In [8]:
from datascience import *
import numpy as np
from math import *
from scipy import stats
import matplotlib.pyplot as plt
%matplotlib inline

## Lesson 23: Hypothesis Testing, Continued

Recall in Lesson 22, we covered hypothesis testing. The structure of a hypothesis test is largely similar regardless of the context of the problem. We state the hypotheses, decide on a test statistic, calculate the $p$-value and reach a conclusion. To calculate a $p$-value, we need to find the distribution of the test statistic under the null hypothesis. 
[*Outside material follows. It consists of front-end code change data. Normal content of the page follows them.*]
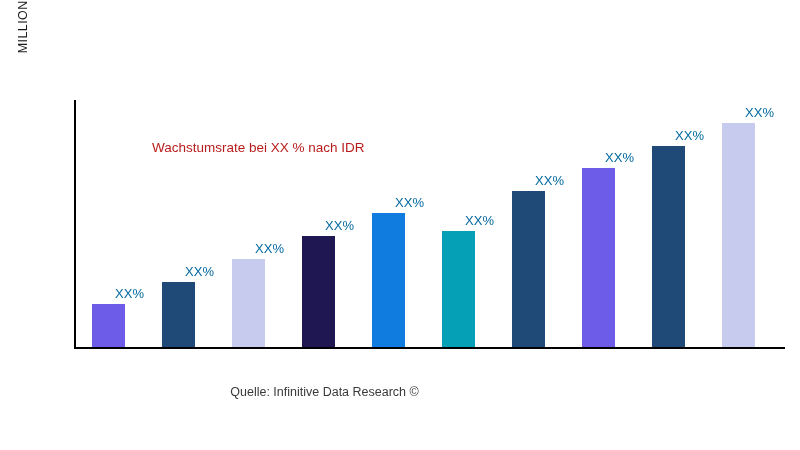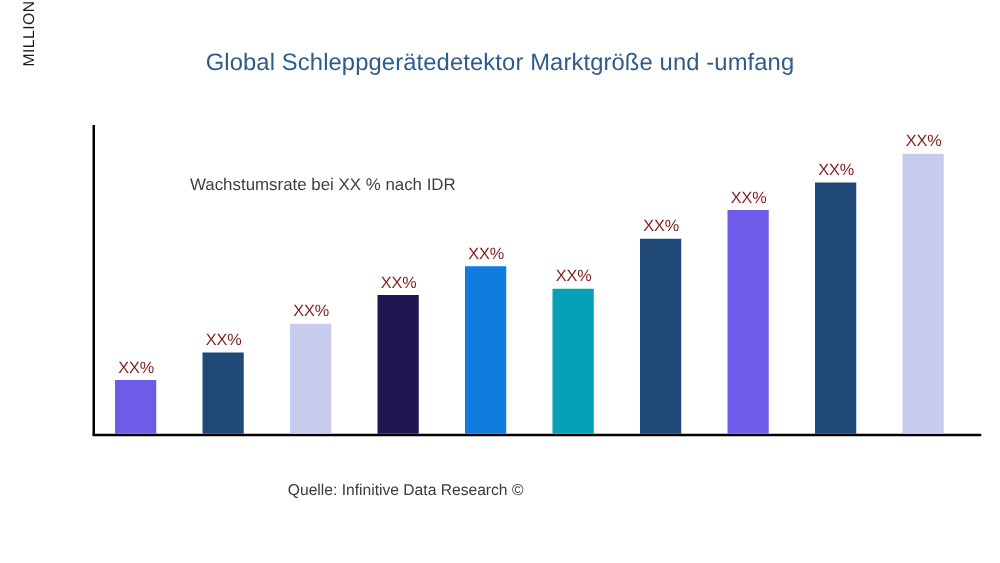--- a/index.html
+++ b/index.html
@@ -144,7 +144,6 @@
 
 <div id="chart-root">
 
-  <div class="chart-title">Global Schleppgerätedetektor Marktgröße und -umfang</div>
 
   <div class="ylabel">
     <span class="ylabel-inner">MILLIONEN USD</span>

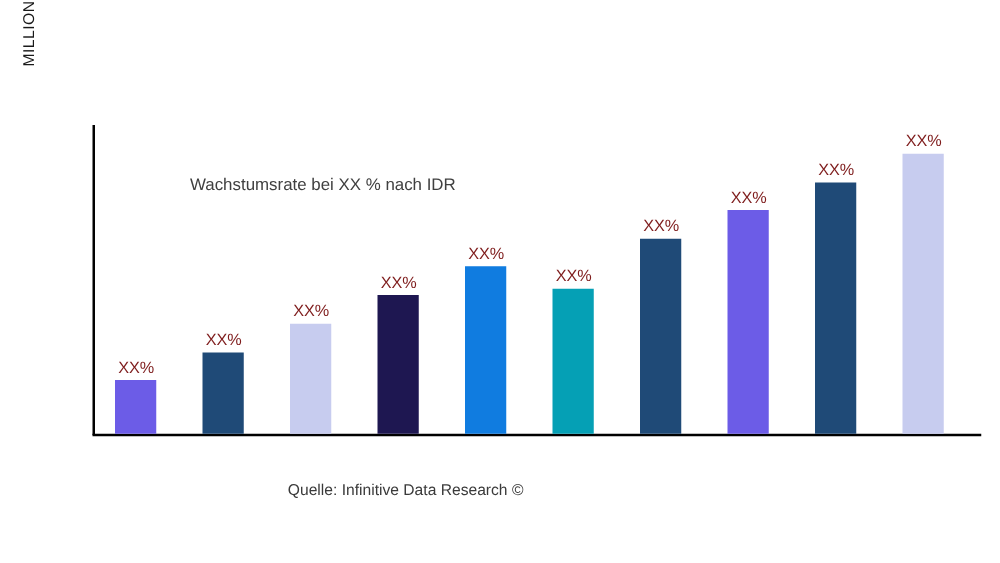--- a/index.html
+++ b/index.html
@@ -97,9 +97,9 @@
     position: absolute;
     left: 0;
     width: 70px;
-    text-align: center;
+    text-align: right;
     font-size: 13px;
-    color: #7f1d1d;
+    color: #0369a1;
     white-space: nowrap;
   }
   

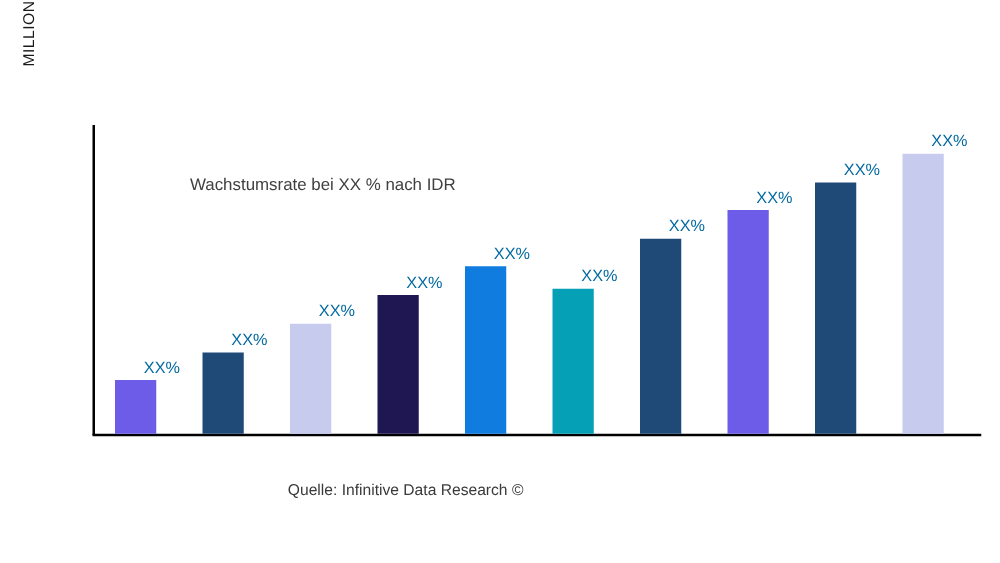--- a/index.html
+++ b/index.html
@@ -124,7 +124,7 @@
     left: 152px;
     top: 140px;
     font-size: 13.5px;
-    color: #404040;
+    color: #b91c1c;
     white-space: nowrap;
     font-weight: 400;
   }

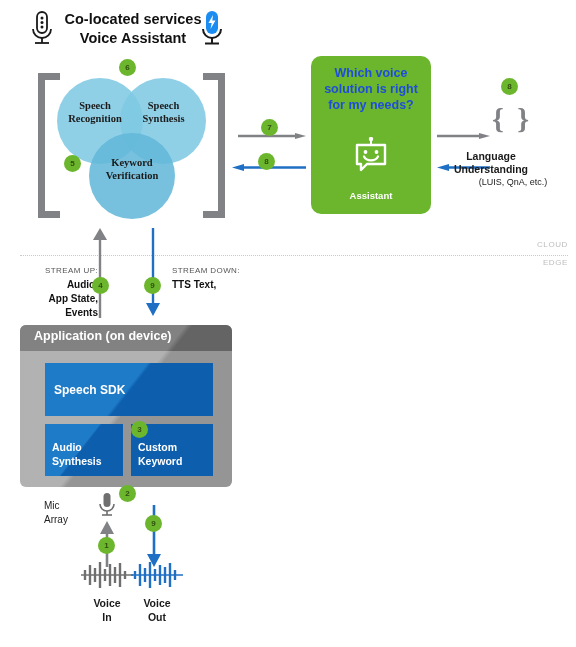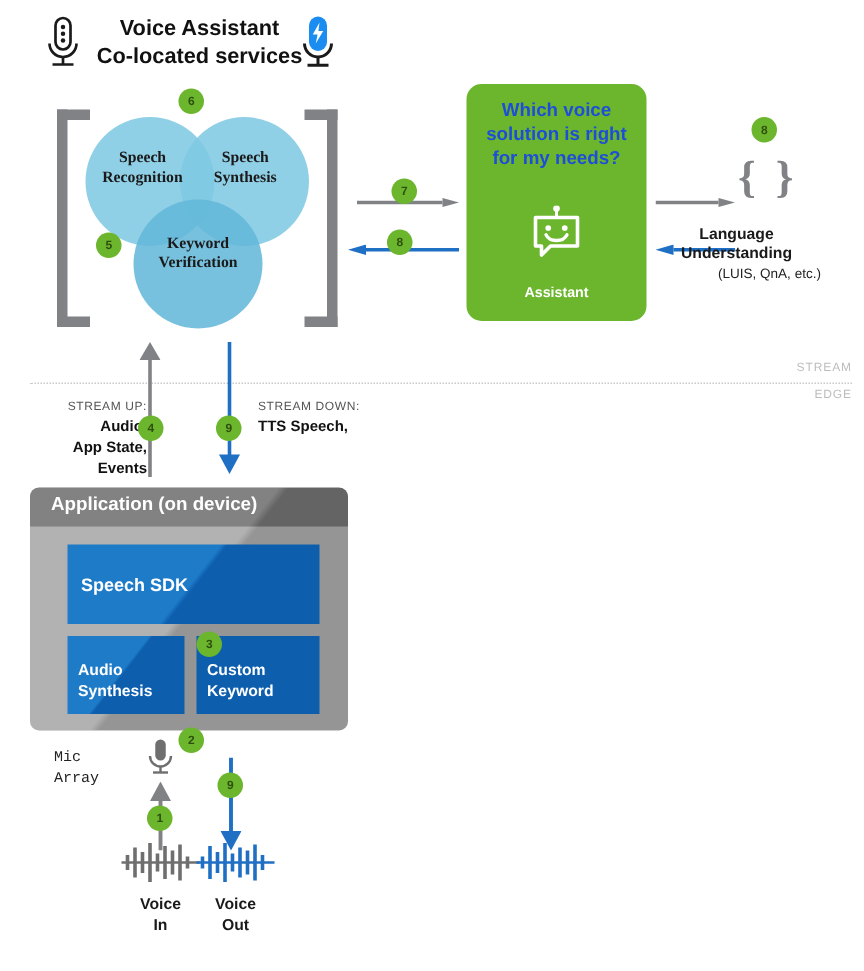--- a/index.html
+++ b/index.html
@@ -136,8 +136,8 @@
 </div>
 
 <div class="abs" id="header-title">
+  <div>Co-located services</div>
   <div>Voice Assistant</div>
-  <div>Co-located services</div>
 </div>
 
 <div class="abs" id="mic-blue-icon">

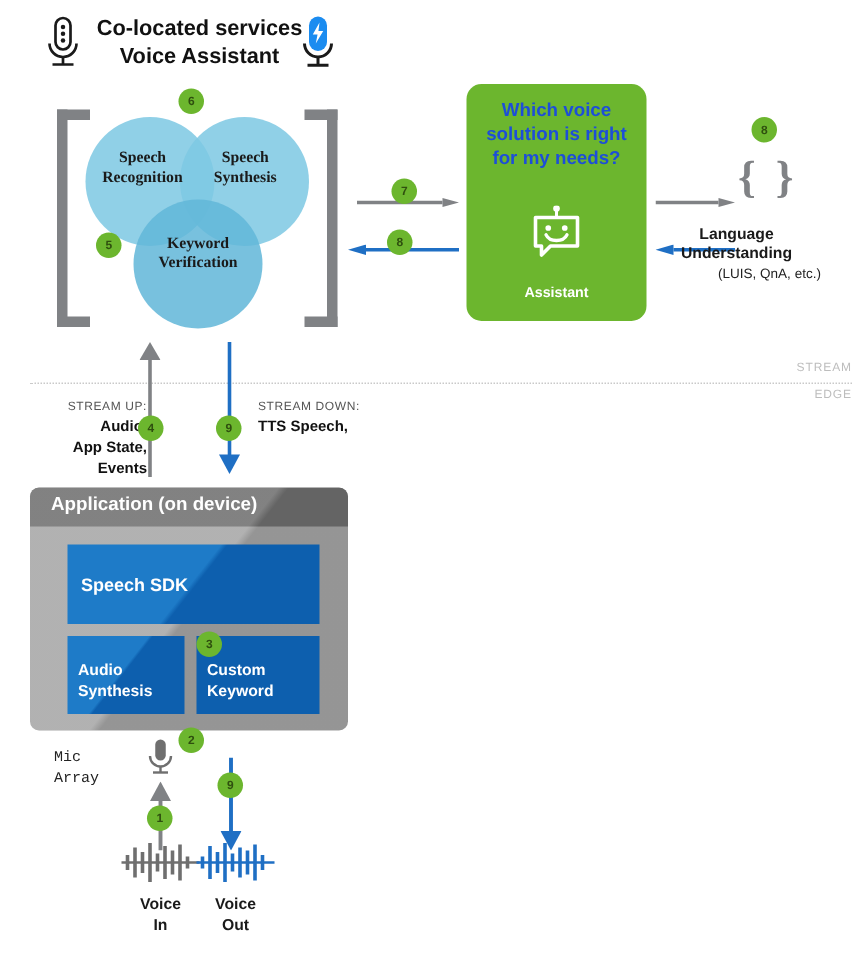--- a/index.html
+++ b/index.html
@@ -225,7 +225,7 @@
 <div class="abs" id="lu-subtitle">(LUIS, QnA, etc.)</div>
 
 <div class="abs" id="cloud-edge-line"></div>
-<div class="abs" id="cloud-label">STREAM</div>
+<div class="abs" id="cloud-label">CLOUD</div>
 <div class="abs" id="edge-label">EDGE</div>
 
 <div class="abs" id="stream-up-arrow">

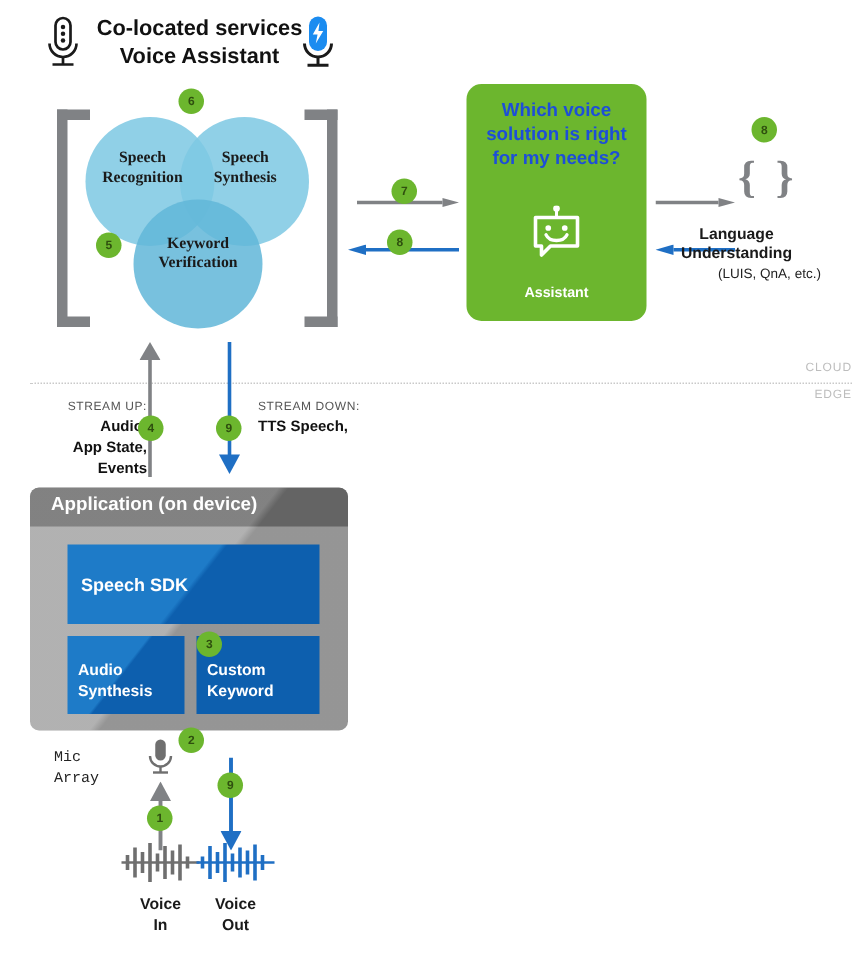--- a/index.html
+++ b/index.html
@@ -255,7 +255,7 @@
 <div class="abs" id="stream-down-text">
   <div class="stream-head">STREAM DOWN:</div>
   <div class="stream-body">
-    <div>TTS Speech,</div>
+    <div>TTS Text,</div>
   </div>
 </div>
 

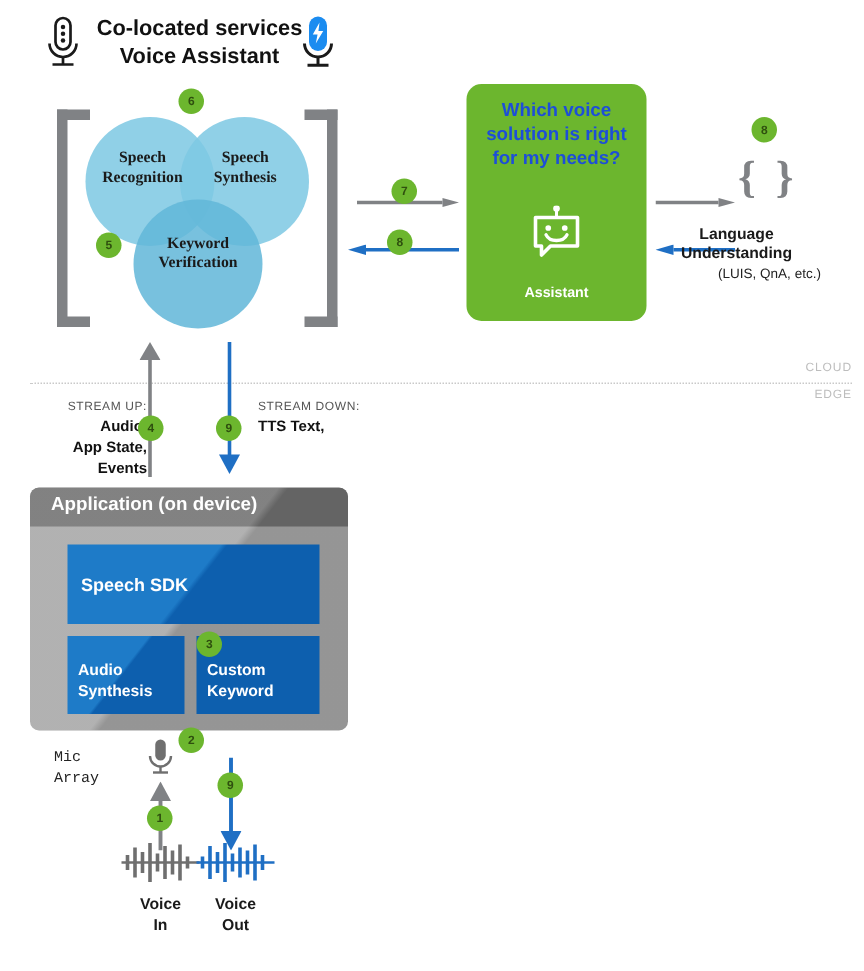--- a/index.html
+++ b/index.html
@@ -108,8 +108,8 @@
       font-size:10.5px;font-weight:bold;color:#fff;line-height:14px;}
 
   
-  #mic-array-label{left:36px;top:499px;width:44px;text-align:left;
-      font-size:10px;line-height:14px;color:#222;font-family:Liberation Mono, monospace;}
+  #mic-array-label{left:44px;top:499px;width:44px;text-align:left;
+      font-size:10px;line-height:14px;color:#222;}
   #mic-array-icon{left:96px;top:492px;width:22px;height:30px;}
   #voice-in-arrow{left:100px;top:521px;width:14px;height:46px;}
   #voice-out-arrow{left:147px;top:505px;width:14px;height:62px;}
### Example 1: The Lady Tasting Tea

The "lady tasting tea" problem is a now famous story during which, at a gathering one summer afternoon in Cambridge, some friends drank tea with milk. Among them, a woman claimed to be able to tell, based on taste, whether the milk or the tea was added first to the cup. A now famous statistician, Ronald Fisher, was at the gathering, and he studied the claim. The woman was offered 8 cups of tea mixed with milk (4 with milk added first and 4 with tea added first) and she successfully identified 6 (3 of each). What can we say about her ability to discriminate the teas? 

Step 1:  
(Hypothesis)    
null: H0: she is guessing   
alternate: Ha:  she knows which was added first  

Step 2:  
(Test Statistic)  
x = # of cups of tea "lady tasting tea" correctly identifies out of 8  
note: x should be a multiple of 2 because once she identifies 4 then the other 4 identifications are set by default
      (not really making 8 decisions, only making four because based on four decisions others are set by default)

Step 3:  
(p-value)  
need to find P(she gets 6 or 8 correct out of 8 given that she is just guessing ... = p-value)    
6/8 represents our data, 8/8 represents the only option that is more extreme than our data  
^ add those together for the p-value  
note: p-value is the probability of getting our results or more extreme  

In [3]:
# creates an array of four instances where milk was poured first ('MF') and four where tea was poured first ('TF')
my_data = np.repeat(['MF','TF'],[4,4])
my_data

array(['MF', 'MF', 'MF', 'MF', 'TF', 'TF', 'TF', 'TF'], dtype='<U2')

In [4]:
# random choices without replacement
np.random.choice(my_data,8,replace=False)

array(['MF', 'MF', 'TF', 'TF', 'MF', 'TF', 'MF', 'TF'], dtype='<U2')

In [5]:
np.random.seed(1016)
num_sim = 100000
results = []
for _ in range(num_sim):
    results = np.append(results,2*np.count_nonzero(np.random.choice(my_data,8,replace=False)[:4]=='MF'))

In [6]:
np.count_nonzero(results>=6)/num_sim

0.24381

In [15]:
# to do it as a hypergeometric
# change variable to the # correct out of four
my_rv=stats.hypergeom(8,4,4)
1-my_rv.cdf(2) # want the probability of 3 or 4 so this gives the probability to the right of 2

0.24285714285714288

note: could also approach this as hypogeometric problem  

Step 4:
(Conclude)  
Fail to reject the null. Based on our data there is not enough evidence to prove she knows what she is doing. (Based on alpha of 0.05 ... P<0.05)

### Example 2: iris dataset

The `iris` dataset is common in introductory statistics. It shows various characteristics of three different species of irises. Let's determine whether the virginica species has a larger mean sepal width than that of versicolor. 

In [10]:
iris=Table().read_table("iris.csv")
iris.group(4,np.mean)

species,sepal_length mean,sepal_width mean,petal_length mean,petal_width mean
setosa,5.006,3.418,1.464,0.244
versicolor,5.936,2.77,4.26,1.326
virginica,6.588,2.974,5.552,2.026


Step 1:  
(Hypothesis)  
null:  H0: virginica and versicolor have the same mean sepal width  
alternate:  Ha: virginica has a larger mean sepal width that versicolor  

Step 2:  
(Test Statistic)  
x = absolute value of mean virginica sepal width - mean versicolor sepal width  
note: if null is true x should be close to 0

Step 3: 
(p-value)  

In [11]:
iris_sub=iris.select(4,1).where(0,are.not_containing('setosa'))
obs=np.diff(iris_sub.group(0,np.mean).column(1))[0]
obs

0.20399999999999974

Step 4:  
(Conclude)  
p-value is high (use alpha of .05) therefore we do not have sufficient evidence to reject the null so we fail to reject the null.